### HOW TO COMPLETE THIS TASK
Restate every line of the material below word for word, skipping the images.

====

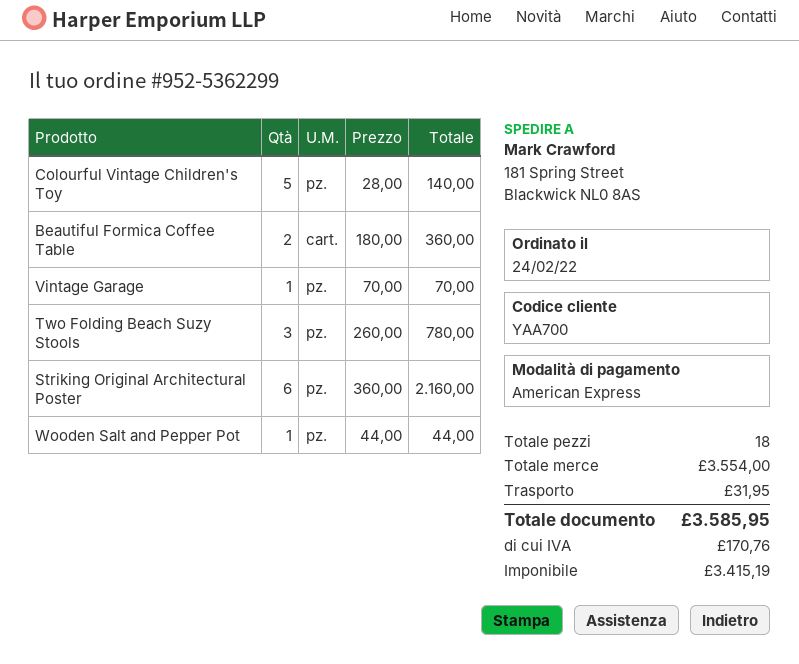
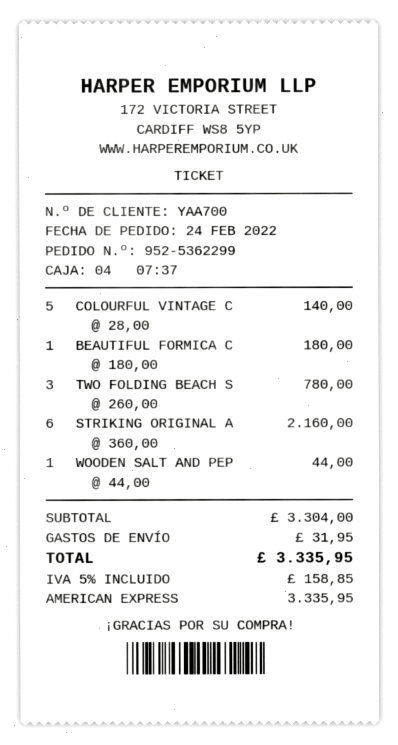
Beautiful Formica Coffee Table: 2 x 180.00 = 360.00 -> 1 x 180.00 = 180.00
Vintage Garage: 1 x 70.00 = 70.00 -> none
subtotal: 3554.00 -> 3304.00
tax: 170.76 -> 158.85
total: 3585.95 -> 3335.95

====

### RESPONSE TO THIS EXERCISE
Beautiful Formica Coffee Table: 2 x 180.00 = 360.00 -> 1 x 180.00 = 180.00
Vintage Garage: 1 x 70.00 = 70.00 -> none
subtotal: 3554.00 -> 3304.00
tax: 170.76 -> 158.85
total: 3585.95 -> 3335.95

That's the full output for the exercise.